- EXERCISE INSTRUCTIONS: Every line containing the string "jedes" is to be copied from the records.

── DATA SUPPLIED ──

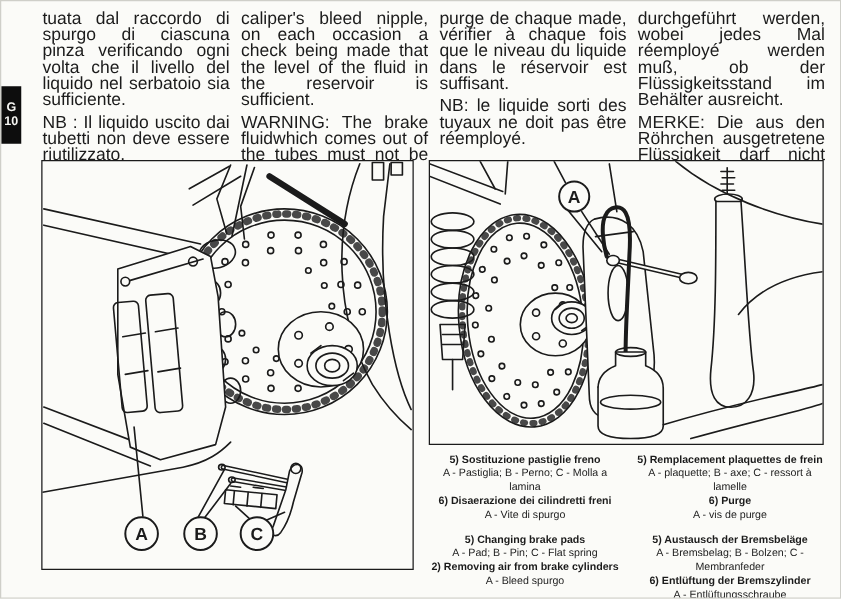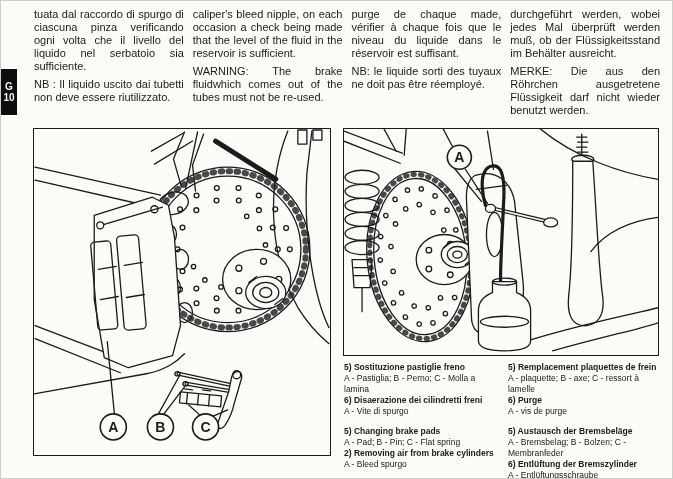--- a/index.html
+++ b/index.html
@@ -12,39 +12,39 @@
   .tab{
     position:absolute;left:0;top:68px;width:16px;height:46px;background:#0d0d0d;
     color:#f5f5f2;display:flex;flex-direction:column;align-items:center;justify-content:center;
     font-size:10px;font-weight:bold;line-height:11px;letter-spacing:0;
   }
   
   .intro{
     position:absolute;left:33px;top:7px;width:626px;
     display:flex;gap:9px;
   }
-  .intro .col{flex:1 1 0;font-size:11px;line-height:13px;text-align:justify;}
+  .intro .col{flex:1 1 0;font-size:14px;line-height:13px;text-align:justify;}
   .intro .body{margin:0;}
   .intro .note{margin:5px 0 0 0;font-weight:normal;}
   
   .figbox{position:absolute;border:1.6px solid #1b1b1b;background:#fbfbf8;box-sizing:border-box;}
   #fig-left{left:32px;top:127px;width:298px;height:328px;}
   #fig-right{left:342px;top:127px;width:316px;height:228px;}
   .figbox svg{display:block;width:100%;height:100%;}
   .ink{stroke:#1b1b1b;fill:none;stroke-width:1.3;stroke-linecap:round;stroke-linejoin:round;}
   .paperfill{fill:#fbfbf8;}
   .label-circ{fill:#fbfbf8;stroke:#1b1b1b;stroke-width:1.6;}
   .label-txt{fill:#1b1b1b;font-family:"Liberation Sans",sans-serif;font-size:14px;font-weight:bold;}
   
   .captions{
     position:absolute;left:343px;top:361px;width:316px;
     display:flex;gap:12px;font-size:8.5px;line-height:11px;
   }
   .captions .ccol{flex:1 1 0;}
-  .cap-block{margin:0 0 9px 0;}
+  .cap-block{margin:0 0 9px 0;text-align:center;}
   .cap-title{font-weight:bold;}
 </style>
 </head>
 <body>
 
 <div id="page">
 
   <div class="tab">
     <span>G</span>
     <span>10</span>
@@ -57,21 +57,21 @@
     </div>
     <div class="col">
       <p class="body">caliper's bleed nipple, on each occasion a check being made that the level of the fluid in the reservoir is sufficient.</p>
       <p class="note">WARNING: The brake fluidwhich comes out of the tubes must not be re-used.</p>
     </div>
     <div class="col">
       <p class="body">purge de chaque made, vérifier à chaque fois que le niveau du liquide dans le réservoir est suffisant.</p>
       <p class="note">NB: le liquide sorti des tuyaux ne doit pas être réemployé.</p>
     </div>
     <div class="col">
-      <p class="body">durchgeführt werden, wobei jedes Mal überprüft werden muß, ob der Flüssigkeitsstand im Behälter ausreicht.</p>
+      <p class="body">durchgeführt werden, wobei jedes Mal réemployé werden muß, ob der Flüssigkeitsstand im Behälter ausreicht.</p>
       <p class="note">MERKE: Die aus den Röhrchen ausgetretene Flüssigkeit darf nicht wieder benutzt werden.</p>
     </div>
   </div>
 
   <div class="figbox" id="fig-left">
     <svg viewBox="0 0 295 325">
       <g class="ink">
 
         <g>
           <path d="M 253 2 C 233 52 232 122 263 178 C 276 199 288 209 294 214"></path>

───

- EXERCISE ANSWER:
-      <p class="body">durchgeführt werden, wobei jedes Mal überprüft werden muß, ob der Flüssigkeitsstand im Behälter ausreicht.</p>
+      <p class="body">durchgeführt werden, wobei jedes Mal réemployé werden muß, ob der Flüssigkeitsstand im Behälter ausreicht.</p>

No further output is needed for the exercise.